The clinical becomes political

It’s a good job that only sticks and stones break bones, or NICE would be lying in bed covered in bandages by now.

It's a good job that only sticks and stones break bones, or NICE would be lying in bed covered in bandages by now.

Few health organisations seem so regularly to crash the front pages of our national newspapers, and fewer still manage to attract such resolutely negative press.

Sir Mike Rawlins, chair of NICE, must have developed rhinoceros-thick skin in his near-decade in charge.

NICE of course has a near-impossible job.

It is hard to stay popular while juggling the conflicting interests of individuals and the health service as a whole, denying patients access to treatments and drug companies to profits, and attempting to tell trained medical professionals how to do their job.

And it is notable that for all the criticism overall, NICE has retained the support of politicians in general and the current Government in particular.

Indeed NICE retains such support that, far from seeing its power leach away, it is to be fortified with a new array of roles and responsibilities.

Most controversially, the institute is to be asked to shape the QOF in its own image, conducting a review of current indicators, selecting new ones on the basis of cost-effectiveness and bringing the whole scheme into line with its own guidance.

Questions raised

The idea that cost should be factored directly into a doctor's clinical decisions is one that is bound to send shivers down a few spines.

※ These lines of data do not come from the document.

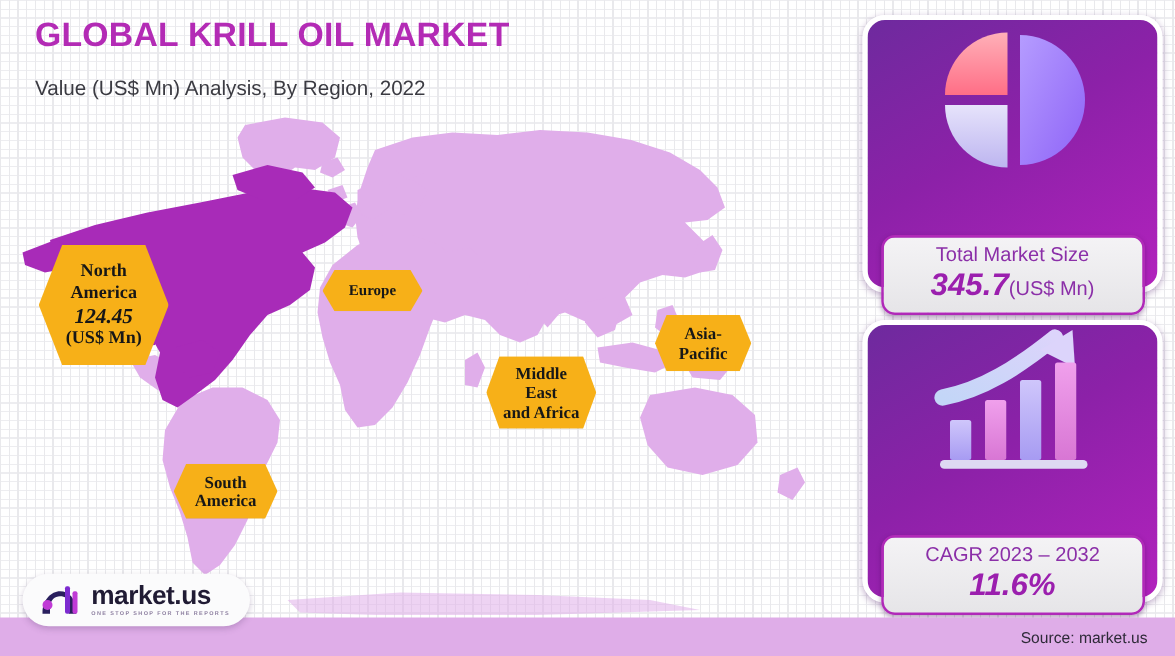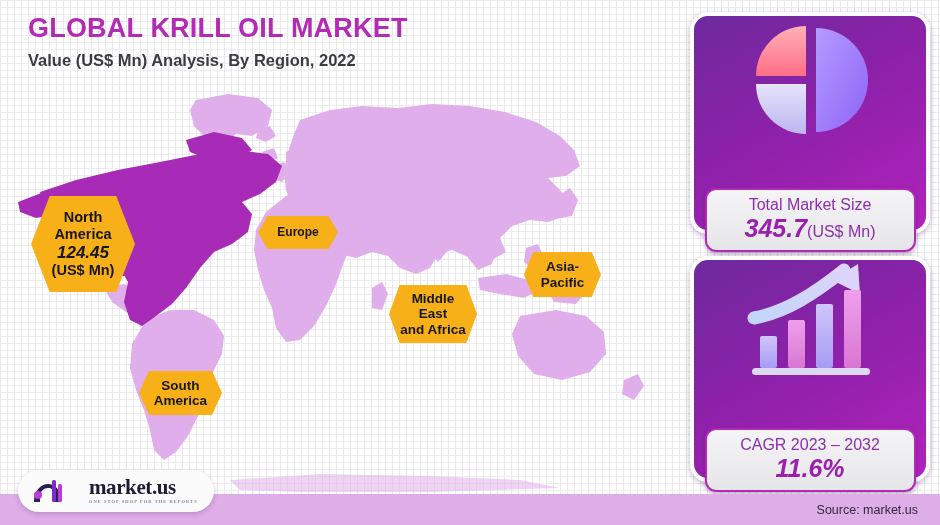--- a/index.html
+++ b/index.html
@@ -33,12 +33,11 @@
     white-space: nowrap;
   }
   .subtitle {
-    margin-top: 7px;
+    margin-top: 18px;
     font-size: 16.5px;
     color: #3b3b42;
     line-height: 1.2;
     white-space: nowrap;
-    font-weight: bold;
   }
 
   

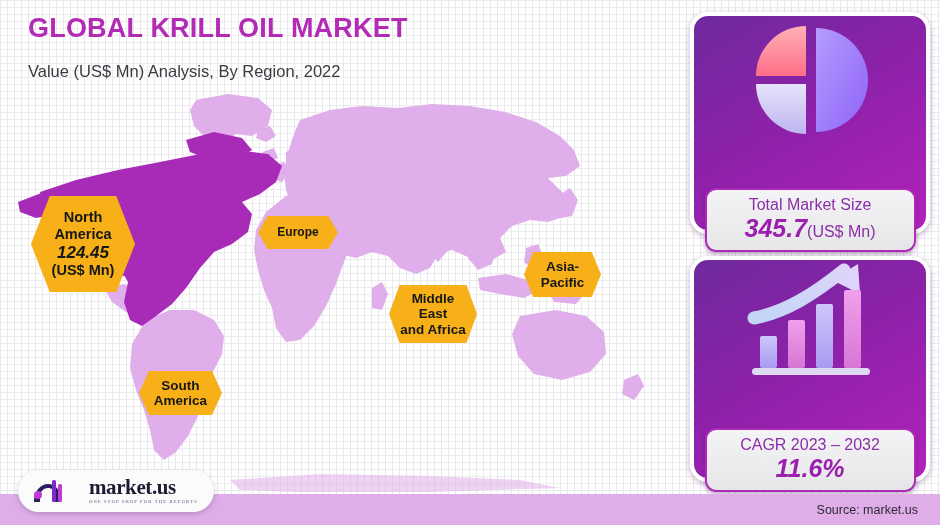--- a/index.html
+++ b/index.html
@@ -63,6 +63,7 @@
     -webkit-clip-path: polygon(12% 0%, 88% 0%, 100% 50%, 88% 100%, 12% 100%, 0% 50%);
     clip-path: polygon(12% 0%, 88% 0%, 100% 50%, 88% 100%, 12% 100%, 0% 50%);
     filter: drop-shadow(2px 3px 2px rgba(0,0,0,0.30));
+    font-family: Liberation Serif, serif;
   }
   .region-label .rl-name { white-space: pre-line; }
   .region-label .rl-value { font-style: italic; }

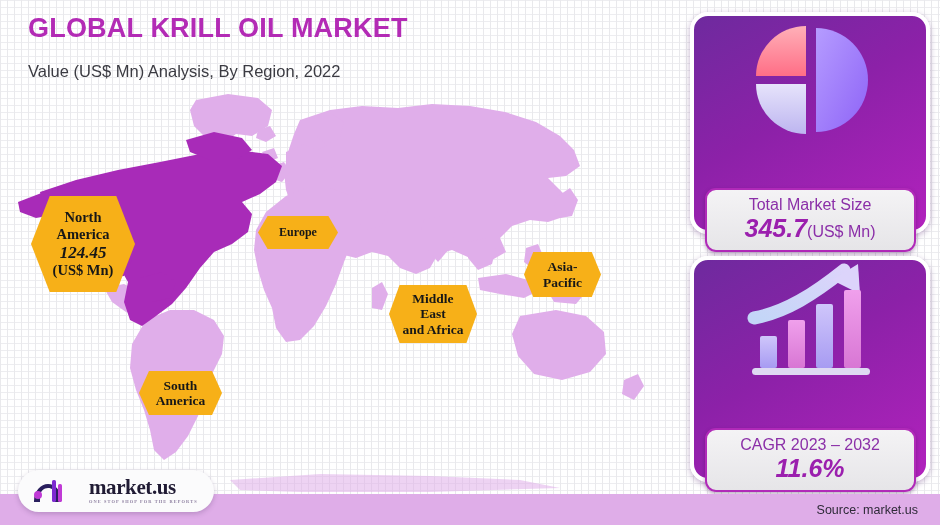--- a/index.html
+++ b/index.html
@@ -151,7 +151,7 @@
 
   .logo-pill {
     position: absolute;
-    left: 18px; bottom: 13px;
+    left: 18px; bottom: 24px;
     height: 42px;
     min-width: 178px;
     background: #fbfbfc;
@@ -160,8 +160,7 @@
     display: flex;
     align-items: center;
     padding: 0 16px 0 13px;
-    gap: 24px;
-    font-family: Liberation Serif, serif;
+    gap: 8px;
   }
   .logo-text { display: flex; flex-direction: column; line-height: 1; }
   .logo-word {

And the move raises questions too – why bother employing NICE to review the evidence for QOF indicators, when just such an evaluation is conducted every couple of years by a panel of independent primary care experts?

Draft guidance released by NICE last month provides a clue – handing GPs a key role in getting patients off long-term incapacity benefit and back into work. It forms part of the institute's public health programme, but it could have rolled straight out of the Department of Work and Pensions.

It's all in sharp contrast to the conclusions of the QOF expert panel, which in 2005 rejected two of the Government's proposed indicators on worklessness.

Where indicators were once selected for their clinical benefit, it looks likely that they will increasingly be chosen by political priority.

That's not the contract GPs voted for.